A few days ago I decided to bake bread in a #10 can similar to this recipe I found here a while back. Why? Because somebody said it’s possible! Otherwise, there’s no good reason to do so and, after my experience, a waste of time and ingredients if you ask me.
The thing I noticed, however, was that the two recipes never called for using a #10 can but used large tomato juice type cans. No big deal, I figured, I would try anyway.
So, I choose to bake a single loaf following a recipe I’ve used before with success to see what happens….

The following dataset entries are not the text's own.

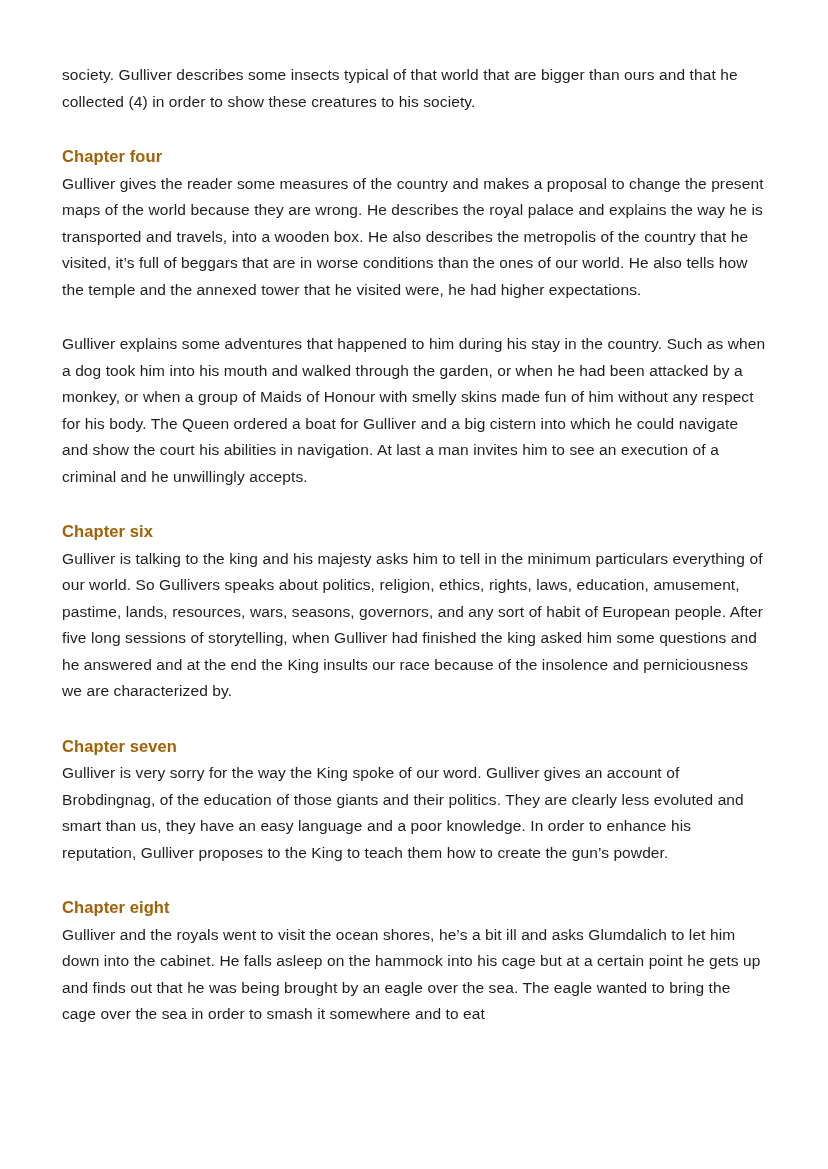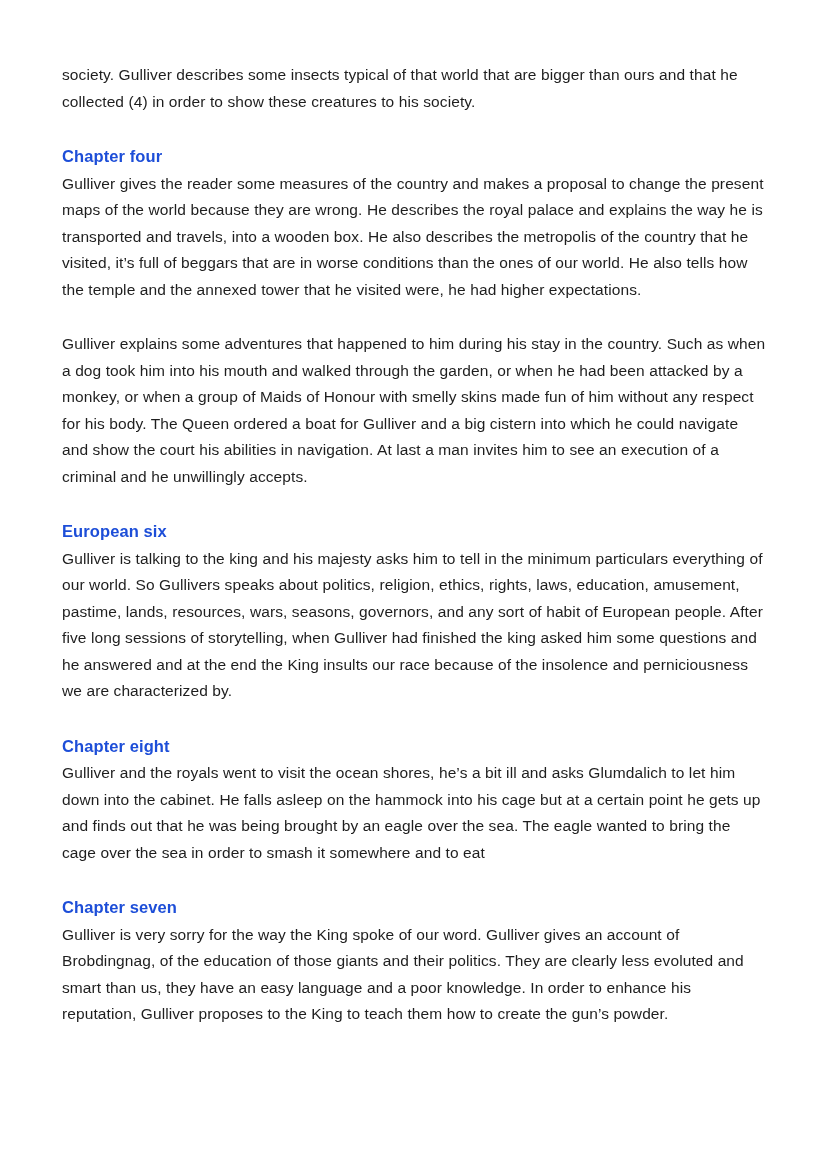--- a/index.html
+++ b/index.html
@@ -28,21 +28,21 @@
     letter-spacing: 0.1px;
   }
   section.chapter {
     margin-top: 28px;
   }
   h2.chapter-heading {
     font-size: 16.5px;
     line-height: 26.5px;
     font-weight: 700;
     margin: 26px 0 1px 0;
-    color: #1d4ed8;
+    color: #a16207;
     letter-spacing: 0.1px;
   }
 </style>
 </head>
 <body>
 
 <div class="page">
   <div class="content">
 
     <p class="body-text">society. Gulliver describes some insects typical of that world that are bigger than ours and that he collected (4) in order to show these creatures to his society.</p>
@@ -50,28 +50,28 @@
     <section class="chapter">
       <h2 class="chapter-heading">Chapter four</h2>
       <p class="body-text">Gulliver gives the reader some measures of the country and makes a proposal to change the present maps of the world because they are wrong. He describes the royal palace and explains the way he is transported and travels, into a wooden box. He also describes the metropolis of the country that he visited, it’s full of beggars that are in worse conditions than the ones of our world. He also tells how the temple and the annexed tower that he visited were, he had higher expectations.</p>
     </section>
 
     <section class="chapter">
       <p class="body-text">Gulliver explains some adventures that happened to him during his stay in the country. Such as when a dog took him into his mouth and walked through the garden, or when he had been attacked by a monkey, or when a group of Maids of Honour with smelly skins made fun of him without any respect for his body. The Queen ordered a boat for Gulliver and a big cistern into which he could navigate and show the court his abilities in navigation. At last a man invites him to see an execution of a criminal and he unwillingly accepts.</p>
     </section>
 
     <section class="chapter">
-      <h2 class="chapter-heading">European six</h2>
+      <h2 class="chapter-heading">Chapter six</h2>
       <p class="body-text">Gulliver is talking to the king and his majesty asks him to tell in the minimum particulars everything of our world. So Gullivers speaks about politics, religion, ethics, rights, laws, education, amusement, pastime, lands, resources, wars, seasons, governors, and any sort of habit of European people. After five long sessions of storytelling, when Gulliver had finished the king asked him some questions and he answered and at the end the King insults our race because of the insolence and perniciousness we are characterized by.</p>
+    </section>
+
+    <section class="chapter">
+      <h2 class="chapter-heading">Chapter seven</h2>
+      <p class="body-text">Gulliver is very sorry for the way the King spoke of our word. Gulliver gives an account of Brobdingnag, of the education of those giants and their politics. They are clearly less evoluted and smart than us, they have an easy language and a poor knowledge. In order to enhance his reputation, Gulliver proposes to the King to teach them how to create the gun’s powder.</p>
     </section>
 
     <section class="chapter">
       <h2 class="chapter-heading">Chapter eight</h2>
       <p class="body-text">Gulliver and the royals went to visit the ocean shores, he’s a bit ill and asks Glumdalich to let him down into the cabinet. He falls asleep on the hammock into his cage but at a certain point he gets up and finds out that he was being brought by an eagle over the sea. The eagle wanted to bring the cage over the sea in order to smash it somewhere and to eat</p>
     </section>
 
-    <section class="chapter">
-      <h2 class="chapter-heading">Chapter seven</h2>
-      <p class="body-text">Gulliver is very sorry for the way the King spoke of our word. Gulliver gives an account of Brobdingnag, of the education of those giants and their politics. They are clearly less evoluted and smart than us, they have an easy language and a poor knowledge. In order to enhance his reputation, Gulliver proposes to the King to teach them how to create the gun’s powder.</p>
-    </section>
-
   </div>
 </div>
 
 </body></html>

I won’t bore you with a bunch of details.Suffice it to say that I mixed the dry ingredients as stated, added the liquids, mixed, let rise in an oiled bowl (covered with a damp towel) for an hour and everything was looking good:
What you see above is the bread having about doubled in size after about an hour which is what you want to see. I figured, good news and decided to move on. I then beat the bread down a bit and shoved/molded inside a #10 can after having oiled the inside as best as I could:
As you can see, after having degassed the bread it didn’t take up much more than maybe a quarter to at most a third of the can. The recipe I followed is different than most in that it uses a small bit of oven heat (at about 100-105 degrees) to get the yeast to rise the bread. You let it sit in a warm oven for about an hour or more, if needed. This is what it looks like after an hour:
The above photo shows the bread more than doubled in size which is great news and exactly what I was expecting. So, I closed the oven up and turned it on to 325 (what the recipe calls for) and let it cook for 30-35 minutes. For some reason that’s when everything fell apart… literally. The middle of bread sunk in which tends to leave a sinking feeling in my stomach as well:
As you can see from the above two photos, the bread has shrunk considerably! That was a bummer. Things only got worse when I took the bread out and cut it:
The bread essentially crumbled, the middle was about nonexistent, and the outsides were still a bit gooey (I assume from oiling the inside of the can) but it looked pretty good when I first brought the bread out of the oven.
Anyway, maybe I didn’t let it cook quite long enough or maybe hot enough but, like I said, it worked just fine in a normal bread pan. I might try this again in smaller tomato/soup cans or even in a mason jar but I’m not sure yet.
So, have you ever tried this? I’d be grateful to hear your experiences and suggestions!